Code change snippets

********************

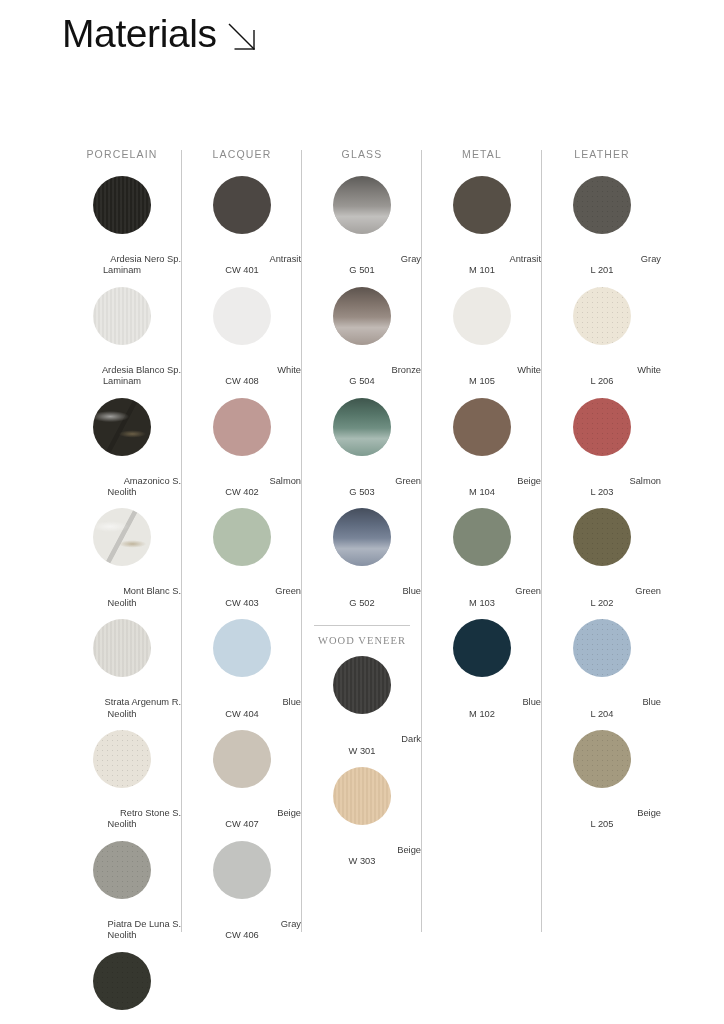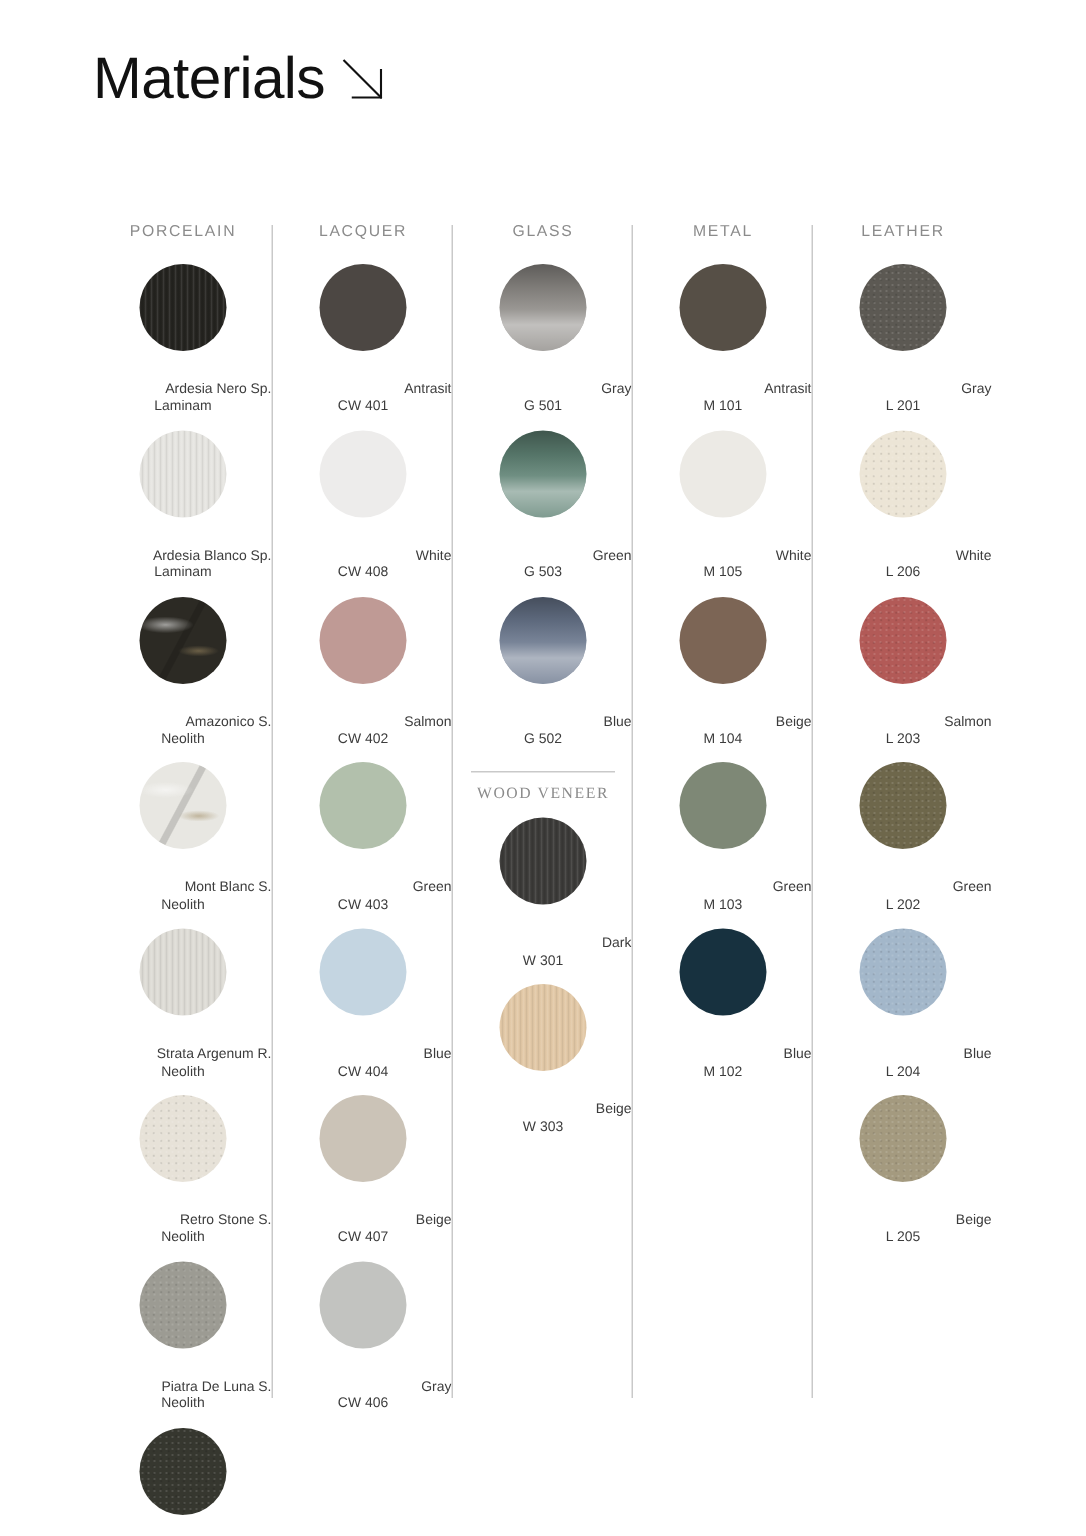--- a/index.html
+++ b/index.html
@@ -8,23 +8,23 @@
     height: 1024px;
     background: #ffffff;
     font-family: "Liberation Sans", sans-serif;
     overflow: hidden;
   }
   .page { position: relative; width: 724px; height: 1024px; background: #fff; }
 
   
   .title-row {
     position: absolute;
-    left: 62px; top: 30px;
+    left: 62px; top: 14px;
     display: flex;
-    align-items: center;
+    align-items: flex-start;
     gap: 8px;
   }
   .title-text {
     font-size: 39px;
     font-weight: 400;
     letter-spacing: -0.4px;
     color: #111111;
     line-height: 1;
   }
   .title-arrow { display: block; margin-top: 6px; }
@@ -278,20 +278,27 @@
       <div class="column">
         <div class="col-head">GLASS</div>
         <div class="entry">
           <div class="swatch" style="background: rgb(142, 139, 135);">
             <div class="tex" style="background-image: linear-gradient(rgba(0, 0, 0, 0.34) 0%, rgba(0, 0, 0, 0.1) 28%, rgba(255, 255, 255, 0.1) 52%, rgba(255, 255, 255, 0.46) 70%, rgba(255, 255, 255, 0.2) 100%);"></div>
           </div>
           <div class="entry-label">Gray</div>
           <div class="entry-code">G 501</div>
         </div>
         <div class="entry">
+          <div class="swatch" style="background: rgb(141, 127, 118);">
+            <div class="tex" style="background-image: linear-gradient(rgba(0, 0, 0, 0.34) 0%, rgba(0, 0, 0, 0.1) 28%, rgba(255, 255, 255, 0.1) 52%, rgba(255, 255, 255, 0.46) 70%, rgba(255, 255, 255, 0.2) 100%);"></div>
+          </div>
+          <div class="entry-label">Bronze</div>
+          <div class="entry-code">G 504</div>
+        </div>
+        <div class="entry">
           <div class="swatch" style="background: rgb(95, 130, 116);">
             <div class="tex" style="background-image: linear-gradient(rgba(0, 0, 0, 0.34) 0%, rgba(0, 0, 0, 0.1) 28%, rgba(255, 255, 255, 0.1) 52%, rgba(255, 255, 255, 0.46) 70%, rgba(255, 255, 255, 0.2) 100%);"></div>
           </div>
           <div class="entry-label">Green</div>
           <div class="entry-code">G 503</div>
         </div>
         <div class="entry">
           <div class="swatch" style="background: rgb(105, 118, 140);">
             <div class="tex" style="background-image: linear-gradient(rgba(0, 0, 0, 0.34) 0%, rgba(0, 0, 0, 0.1) 28%, rgba(255, 255, 255, 0.1) 52%, rgba(255, 255, 255, 0.46) 70%, rgba(255, 255, 255, 0.2) 100%);"></div>
           </div>

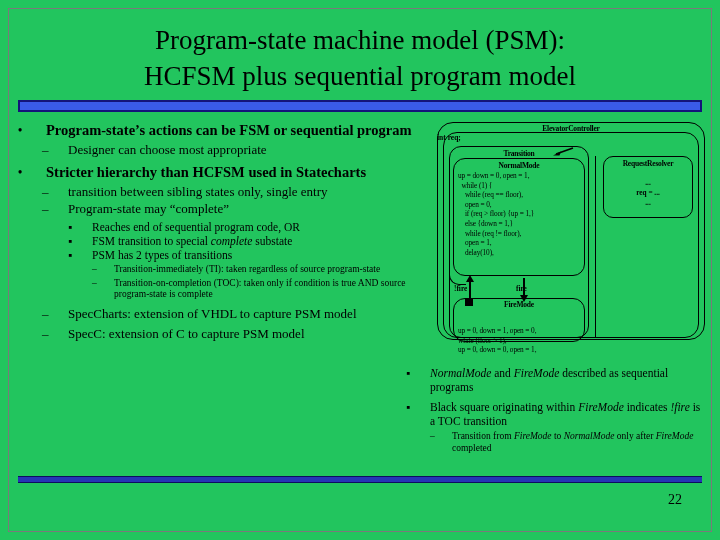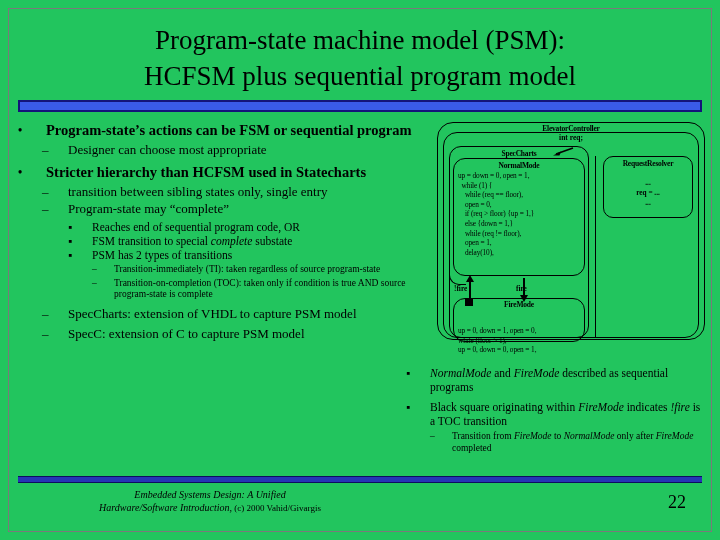--- a/index.html
+++ b/index.html
@@ -132,21 +132,21 @@
     position: absolute;
     left: 0; top: 4px; width: 268px;
     text-align: center;
     font-size: 7.5px;
     font-weight: bold;
     letter-spacing: -0.2px;
   }
   .ctrl-var {
     position: absolute;
     left: 0; top: 13px; width: 268px;
-    text-align: center;
+    text-align: left;
     font-size: 7.5px;
     font-weight: bold;
   }
   .unit-title {
     position: absolute;
     left: 12px; top: 29px; width: 140px;
     text-align: center;
     font-size: 7.5px;
     font-weight: bold;
     letter-spacing: -0.2px;
@@ -253,21 +253,21 @@
     width: 340px;
     text-align: center;
     font-size: 10px;
     line-height: 13px;
     font-style: italic;
   }
   #footer .plain { font-style: normal; font-size: 9px; }
   #pagenum {
     position: absolute;
     left: 668px; top: 492px;
-    font-size: 18px;
+    font-size: 14px;
   }
 </style>
 </head>
 <body>
 
 <div id="slide">
 
   <div class="slide-frame"></div>
 
   <div class="title">
@@ -361,21 +361,21 @@
   <div id="diagram">
 
     <div class="rbox box-outer"></div>
     <div class="rbox box-inner"></div>
     <div class="col-divider"></div>
 
     <div class="ctrl-title">ElevatorController</div>
     <div class="ctrl-var">int req;</div>
 
     <div class="rbox box-unit"></div>
-    <div class="unit-title">SpecCharts</div>
+    <div class="unit-title">Transition</div>
 
     <svg class="init-arrow" viewBox="0 0 24 10">
       <path d="M23 1 L6 7" stroke="#000" stroke-width="1.6" fill="none"></path>
       <path d="M3 8.5 L11 4.5 L9.5 8.5 Z" fill="#000"></path>
     </svg>
 
     <div class="rbox box-normal"></div>
     <div class="normal-title">NormalMode</div>
     <div class="code normal-code">up = down = 0, open = 1,
   while (1) {
@@ -404,20 +404,16 @@
 
     <div class="rbox box-req"></div>
     <div class="req-title">RequestResolver</div>
     <div class="req-code">
       <div>...</div>
       <div>req = ...</div>
       <div>...</div>
     </div>
   </div>
 
-  <div id="footer">
-    <div>Embedded Systems Design: A Unified</div>
-    <div><span>Hardware/Software Introduction,</span><span class="plain"> (c) 2000 Vahid/Givargis</span></div>
-  </div>
 
   <div id="pagenum">22</div>
 
 </div>
 
 </body></html>

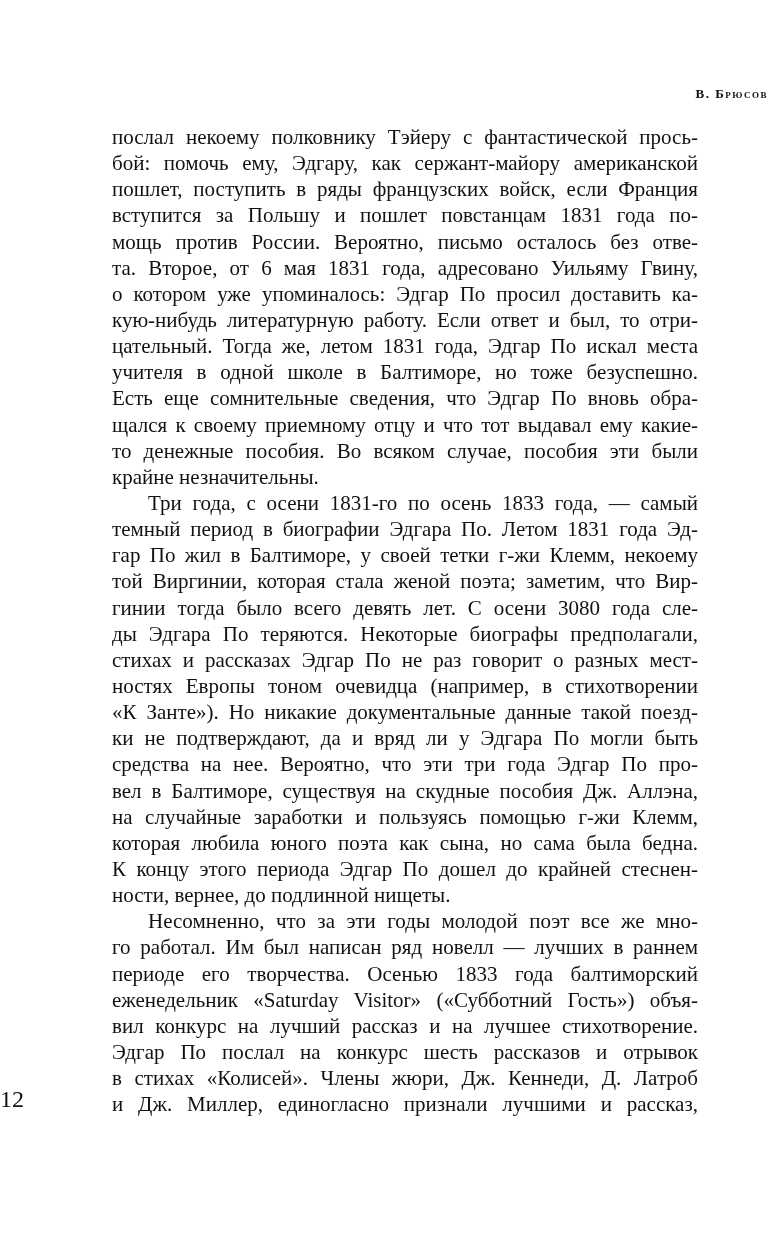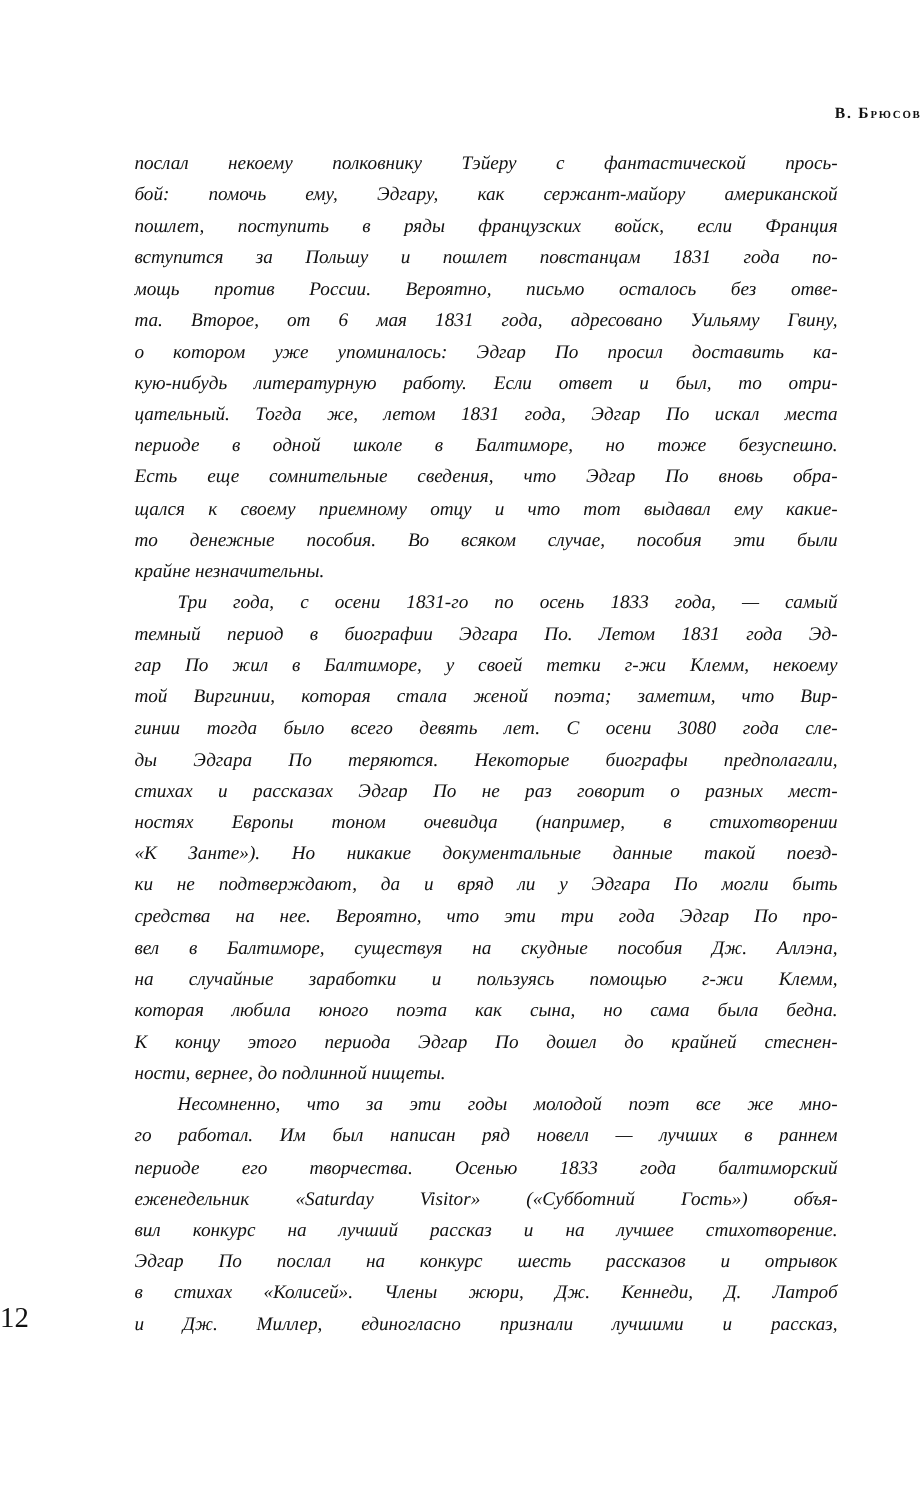--- a/index.html
+++ b/index.html
@@ -31,26 +31,25 @@
       position: absolute;
       top: 124px;
       left: 112px;
       width: 586px;
     }
     .line {
       display: block;
       height: 26.15px;
       line-height: 26.15px;
       font-family: "Liberation Serif", "DejaVu Serif", serif;
-      font-size: 16px;
+      font-size: 21px;
       white-space: nowrap;
       text-align: justify;
       text-align-last: justify;
       overflow: visible;
-      font-style: italic;
     }
     .line.last {
       text-align-last: left;
     }
     .line.indent {
       padding-left: 36px;
     }
     .page-number {
       position: absolute;
       top: 1086px;
@@ -69,21 +68,21 @@
     <div>
       <span class="line">послал некоему полковнику Тэйеру с фантастической прось-</span>
       <span class="line">бой: помочь ему, Эдгару, как сержант-майору американской</span>
       <span class="line">пошлет, поступить в ряды французских войск, если Франция</span>
       <span class="line">вступится за Польшу и пошлет повстанцам 1831 года по-</span>
       <span class="line">мощь против России. Вероятно, письмо осталось без отве-</span>
       <span class="line">та. Второе, от 6 мая 1831 года, адресовано Уильяму Гвину,</span>
       <span class="line">о котором уже упоминалось: Эдгар По просил доставить ка-</span>
       <span class="line">кую-нибудь литературную работу. Если ответ и был, то отри-</span>
       <span class="line">цательный. Тогда же, летом 1831 года, Эдгар По искал места</span>
-      <span class="line">периоде в одной школе в Балтиморе, но тоже безуспешно.</span>
+      <span class="line">учителя в одной школе в Балтиморе, но тоже безуспешно.</span>
       <span class="line">Есть еще сомнительные сведения, что Эдгар По вновь обра-</span>
       <span class="line">щался к своему приемному отцу и что тот выдавал ему какие-</span>
       <span class="line">то денежные пособия. Во всяком случае, пособия эти были</span>
       <span class="line last">крайне незначительны.</span>
     </div>
     <div>
       <span class="line indent">Три года, с осени 1831-го по осень 1833 года, — самый</span>
       <span class="line">темный период в биографии Эдгара По. Летом 1831 года Эд-</span>
       <span class="line">гар По жил в Балтиморе, у своей тетки г-жи Клемм, некоему</span>
       <span class="line">той Виргинии, которая стала женой поэта; заметим, что Вир-</span>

********************

» **Exercise goal**: Report how many lines in the records hold the word "display", giving the number and nothing else.

» **Solution to this exercise**: 3